* **WORK TO COMPLETE**
Your answer should repeat exactly the line containing "(233, 666) none" and all lines after it through the end of the material below, with no other text.

* **PROVIDED INFORMATION**
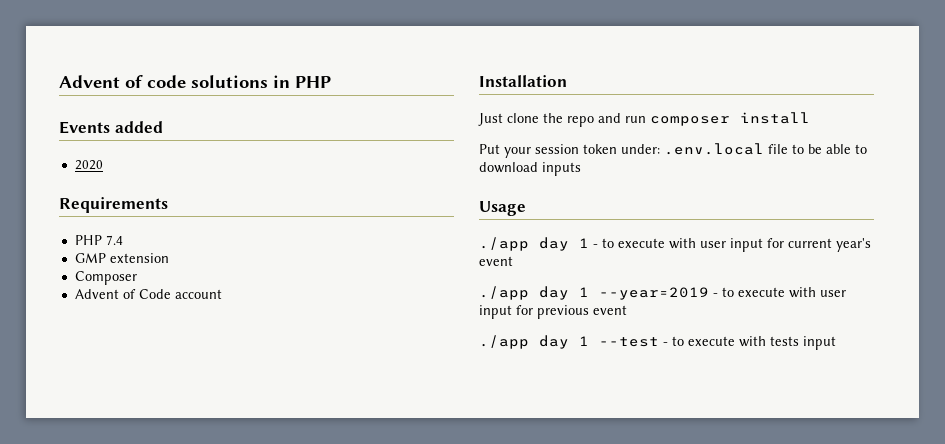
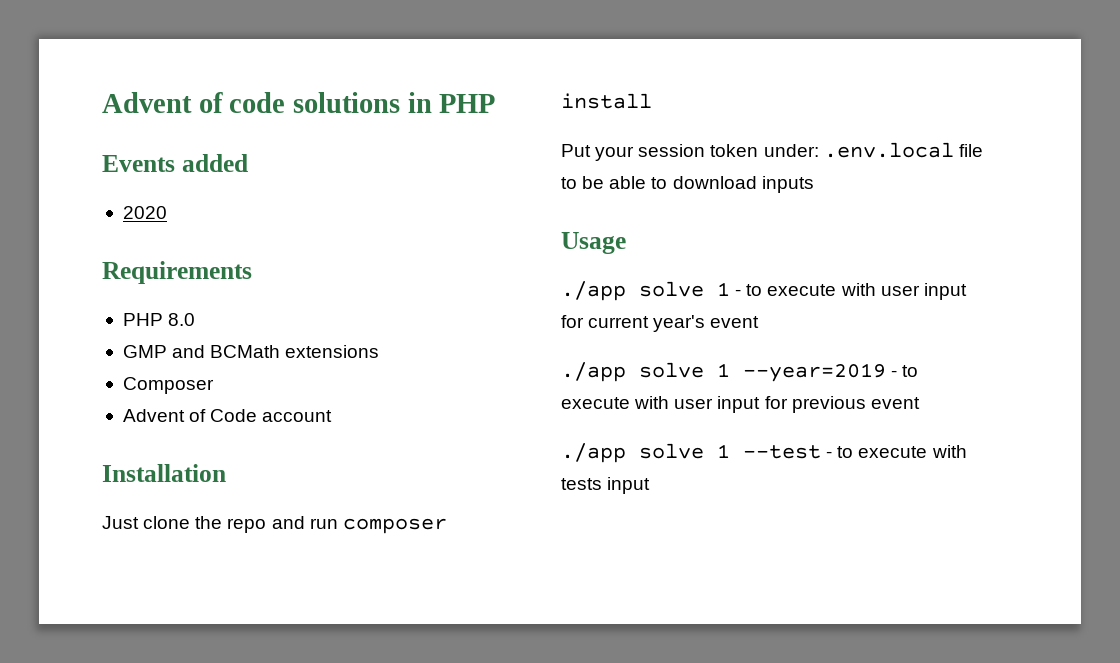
[105,235,123,245] 7.4 -> [168,313,196,326] 8.0
[109,253,169,263] extension -> [172,345,380,358] and BCMath extensions
[539,237,569,251] day -> [639,281,704,297] solve
[539,286,569,300] day -> [639,362,704,378] solve
[539,335,569,349] day -> [639,443,704,459] solve

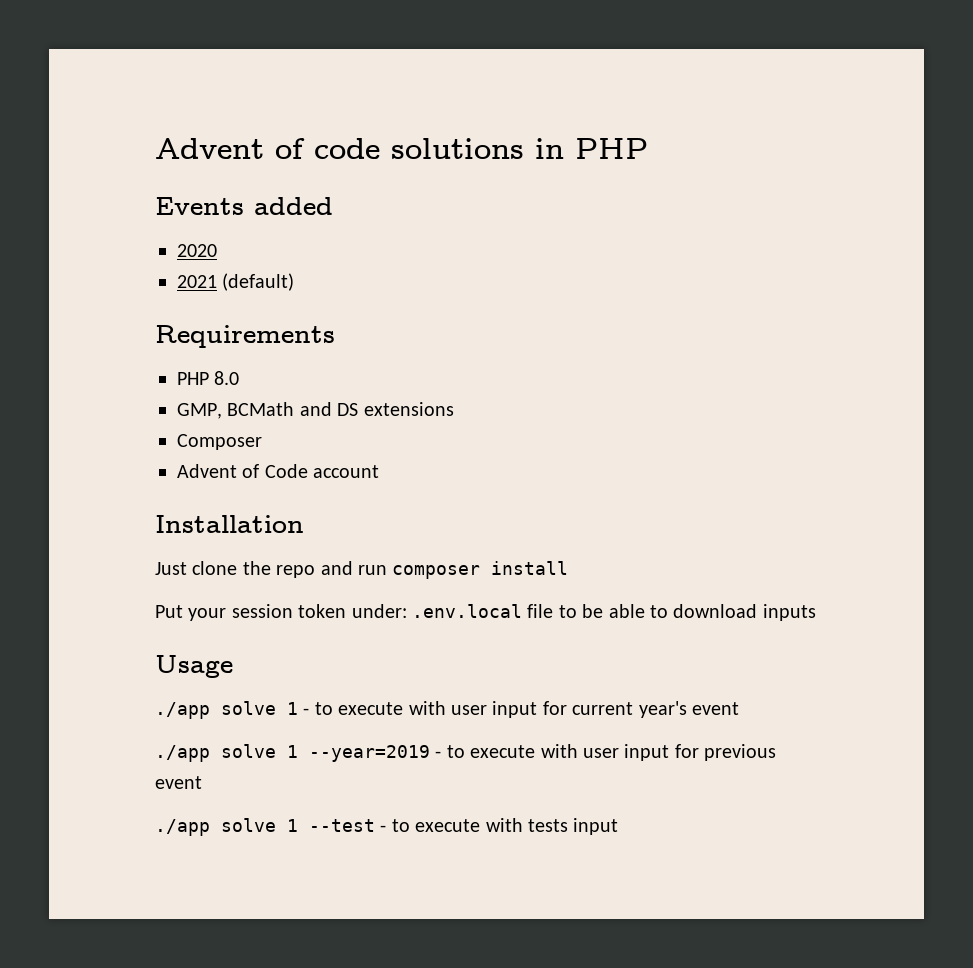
(167, 212) none -> [177,273,295,291] // 2021 (default)
[122,345,281,358] GMP and BCMath -> [177,402,359,419] GMP, BCMath and DS

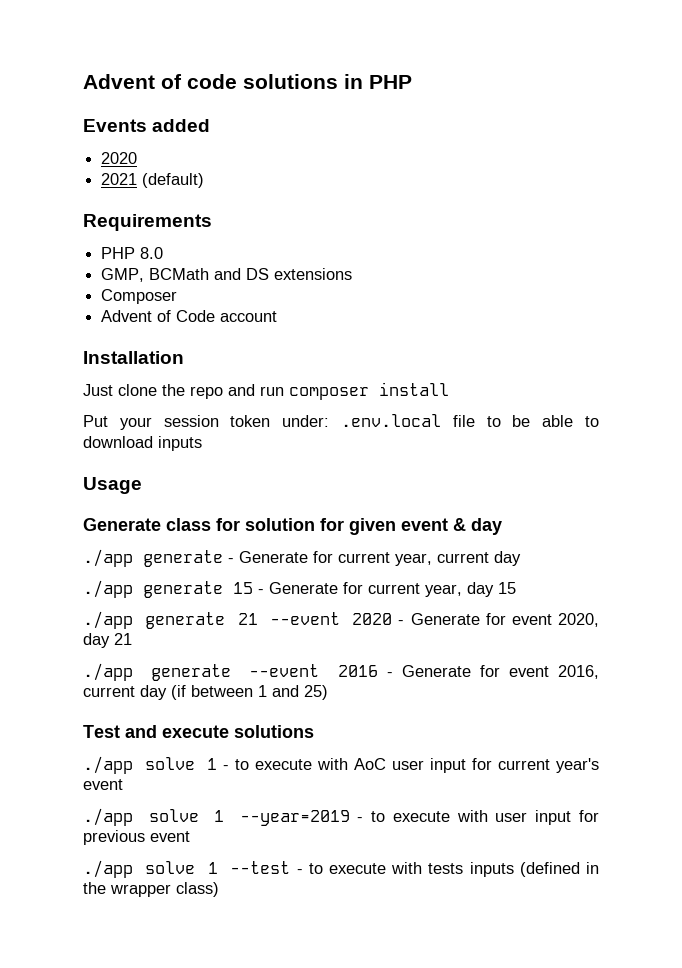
(233, 666) none -> [83,518,502,535] [83,549,521,567] [83,580,516,598] [83,611,599,629] [83,633,132,648] [83,663,599,681] [83,685,328,700] [83,725,314,738] // Generate class for solution for given event & day // ./app generate - Generate for current year, current day // ./app generate 15 - Generate for current year, day 15 // ./app generate 21 --event 2020 - Generate for event 2020, day 21 // ./app generate --event 2016 - Generate for event 2016, current day (if between 1 and 25) // Test and execute solutions
(446, 708) none -> [354,758,386,770] AoC
[573,818,619,835] input -> [469,862,599,877] [83,882,219,897] inputs (defined in the wrapper class)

* **EXERCISE RESPONSE**
(233, 666) none -> [83,518,502,535] [83,549,521,567] [83,580,516,598] [83,611,599,629] [83,633,132,648] [83,663,599,681] [83,685,328,700] [83,725,314,738] // Generate class for solution for given event & day // ./app generate - Generate for current year, current day // ./app generate 15 - Generate for current year, day 15 // ./app generate 21 --event 2020 - Generate for event 2020, day 21 // ./app generate --event 2016 - Generate for event 2016, current day (if between 1 and 25) // Test and execute solutions
(446, 708) none -> [354,758,386,770] AoC
[573,818,619,835] input -> [469,862,599,877] [83,882,219,897] inputs (defined in the wrapper class)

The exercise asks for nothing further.